She is also the former chair of the women’s wing of the Pakistan-Canada Association of Edmonton, and has also served as a Youth mentor to the Edmonton Immigrant Services Association and a board member for Canadians for a Civil Society.
Gul ran unsuccessfully for the NDP nomination in Edmonton-Meadows ahead of the 2019 election, a race where she and incumbent MLA Denise Woollard were defeated by Jasvir Deol.Deol was elected as MLA in the 2019 election.
Before joining the Alberta NDP, she was the South Edmonton Regional director for the Alberta Liberal Party and a member of the federal Liberal Party’s board of directors in Edmonton-Mill Woods.
If nominated, she will likely face UCP MLA Kaycee Madu, who was first elected in 2019, and as I already mentioned, is the only UCP MLA from Edmonton. Madu defeated former journalist and political staffer John Archer by 715 votes in that election.
Madu was appointed as Minister of Municipal Affairs in 2019 and became Minister of Justice in a 2020 cabinet shuffle. Known for his abrasive-style of partisan politics, Madu has become a controversial figure in Jason Kenney’s UCP cabinet.
Former Wildrose Party leader and Fort McMurray-Lac La Biche UCP nomination candidate Brian Jean has come out against mandatory vaccinations and the expansion of the province’s vaccine passport program for businesses.
Jean also faced criticism for a Facebook post in which he described his UCP nomination opponent, Joshua Gogo, as a “Nigerian economist who lives in Fort McMurray,” a description his opponents were quick to describe as a racist dog whistle.
Jean is running for the nomination to run in the upcoming by-election in the riding he mostly represented from 2015 to 2018, but he has also set his sights on challenging Kenney’s leadership of the UCP.
According to the returns, the NDP raised $1,367,080 and the UCP raised $1,235,482 between July 1 and Sept. 30, 2021.
While these results are better for the UCP than the previous quarters, this marks the fourth quarter in a row that Rachel Notley’s NDP have out-fundraised Jason Kenney‘s UCP. The NDP raised twice as much money as the UCP in the final quarter of 2020 and the first andsecond quarters of 2021.
The NDP have raised a stunning $4,060,290 since Jan. 1, 2021, dominating the governing UCP, which is trailing with $2,596,202 raised since the beginning of the year. It is pretty clear that the weak overall fundraising returns from the UCP have a result of Kenney’s plummeting personal approval ratings and the party’s dropping support in the polls.

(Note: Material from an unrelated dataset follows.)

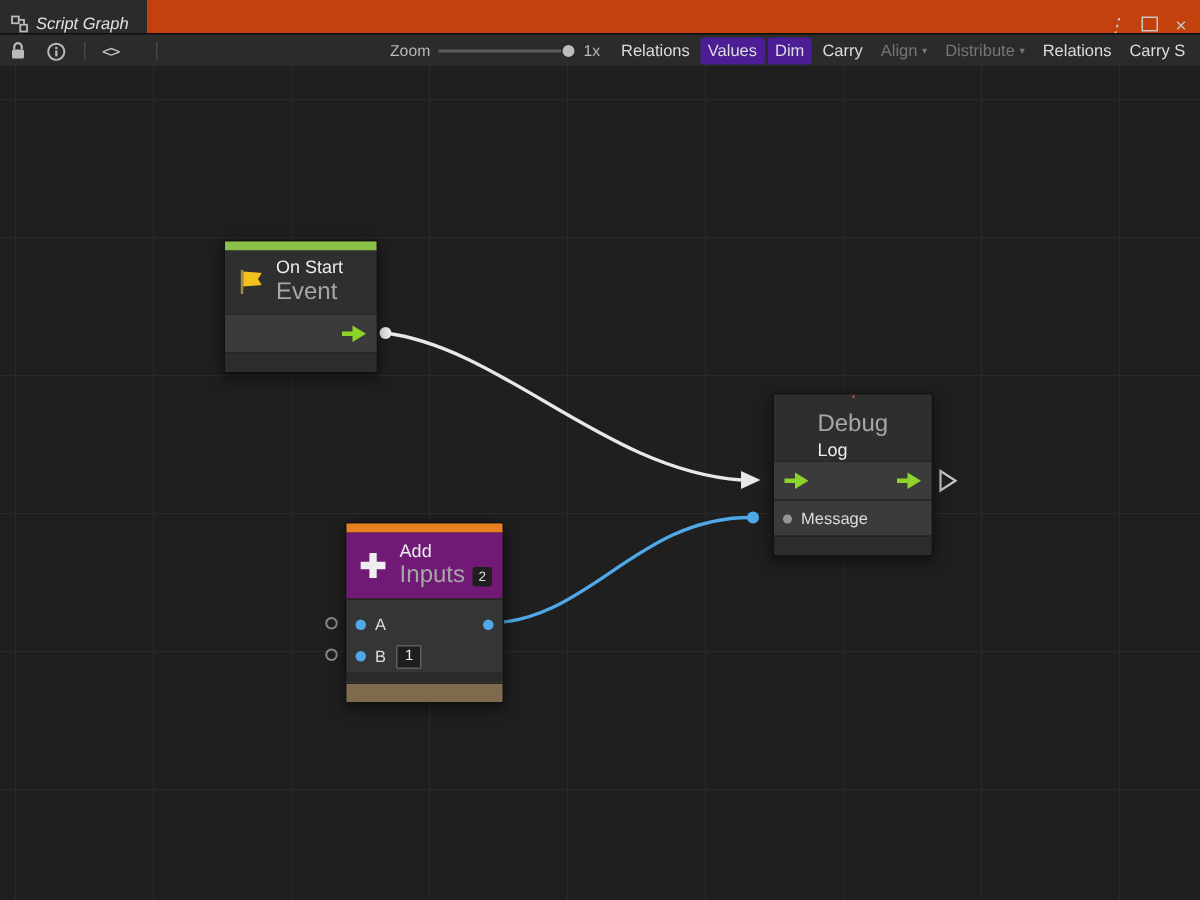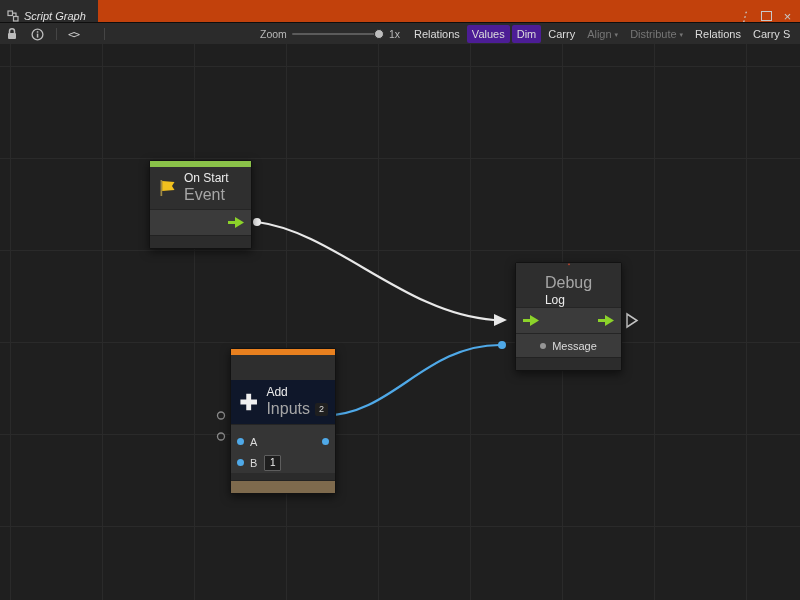"Message" .node.debug .msgrow { justify-content: center -> none }
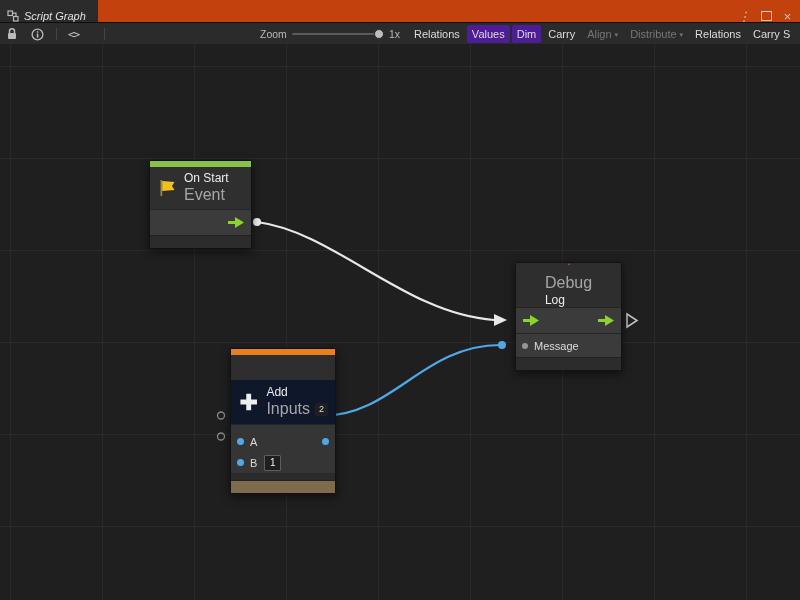"Add" .node.add .nhead { background: #0f172a -> #701a75; margin-top: 25px -> none }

The UCP’s bump in donations over the summer are likely a result of the party’s fundraising efforts in between the day when Kenney declared “Alberta open for the summer and open for good” and the start of the deadly fourth wave of the COVID-19 pandemic.
According to the disclosures, $183,700 of the UCP’s total cash raised in the third quarter was from Agriculture and Forestry Minister Devin Dreeshen‘s Innisfail-Sylvan Lake constituency association, likely generated at the annual horse derby fundraising event (Dreeshen has found himself at the centre of a sexual harassment and intoxication scandal). And $110,947 of the UCP’s total fundraising for the past quarter was raised by MLA Dan Williams constituency association in Peace River, likely at an August “town hall” fundraiser that featured Kenney and a number of cabinet ministers.
Here is what all of Alberta’s registered political parties raised in the third quarter of 2021:
Alberta NDP: $1,367,080.50
United Conservative Party: $1,235,482.45
Pro-Life Political Association: $92,560.92
Wildrose Independence: $53,839.92
Alberta Party: $31,617.41
Alberta Liberal Party: $13,930.54
Independence Party of Alberta: $1,740.00
Green Party: $1,314.00
Alberta Advantage Party: $300.00
The Communist Party and Reform Party did not report any funds raised in this quarter.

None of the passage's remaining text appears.